##### EXTRACTED MATERIAL #####

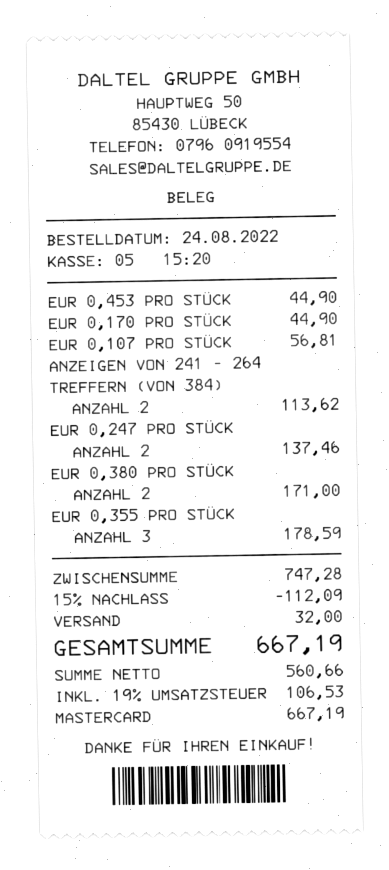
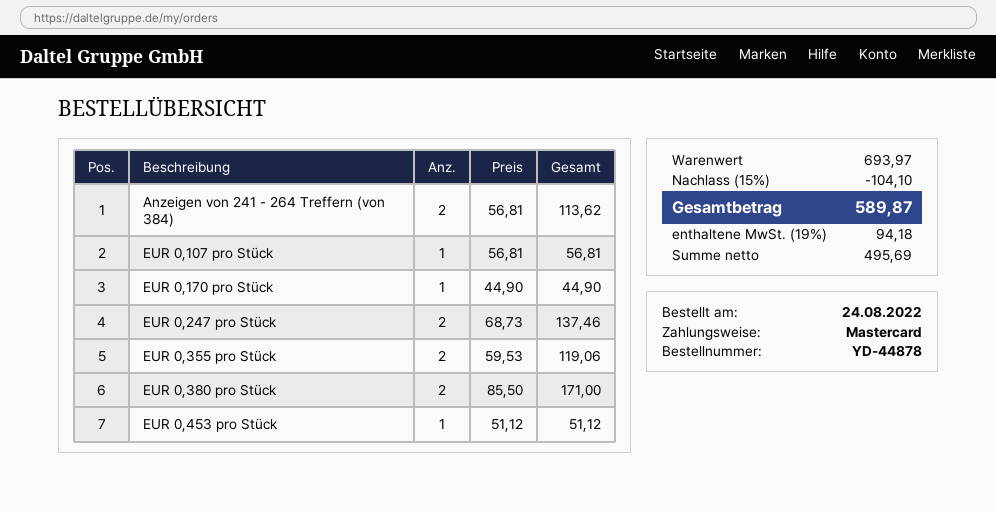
EUR 0,453 PRO STÜCK: 1 for 44.90 -> 1 for 51.12
EUR 0,355 PRO STÜCK: 3 for 178.59 -> 2 for 119.06
subtotal: 747.28 -> 693.97
discount: 15% = 112.09 -> 15% = 104.10
shipping: 32.00 -> none
net: 560.66 -> 495.69
tax: 19% = 106.53 -> 19% = 94.18
total: 667.19 -> 589.87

#####

Exclude the pictures, then retype every record exactly.

EUR 0,453 PRO STÜCK: 1 for 44.90 -> 1 for 51.12
EUR 0,355 PRO STÜCK: 3 for 178.59 -> 2 for 119.06
subtotal: 747.28 -> 693.97
discount: 15% = 112.09 -> 15% = 104.10
shipping: 32.00 -> none
net: 560.66 -> 495.69
tax: 19% = 106.53 -> 19% = 94.18
total: 667.19 -> 589.87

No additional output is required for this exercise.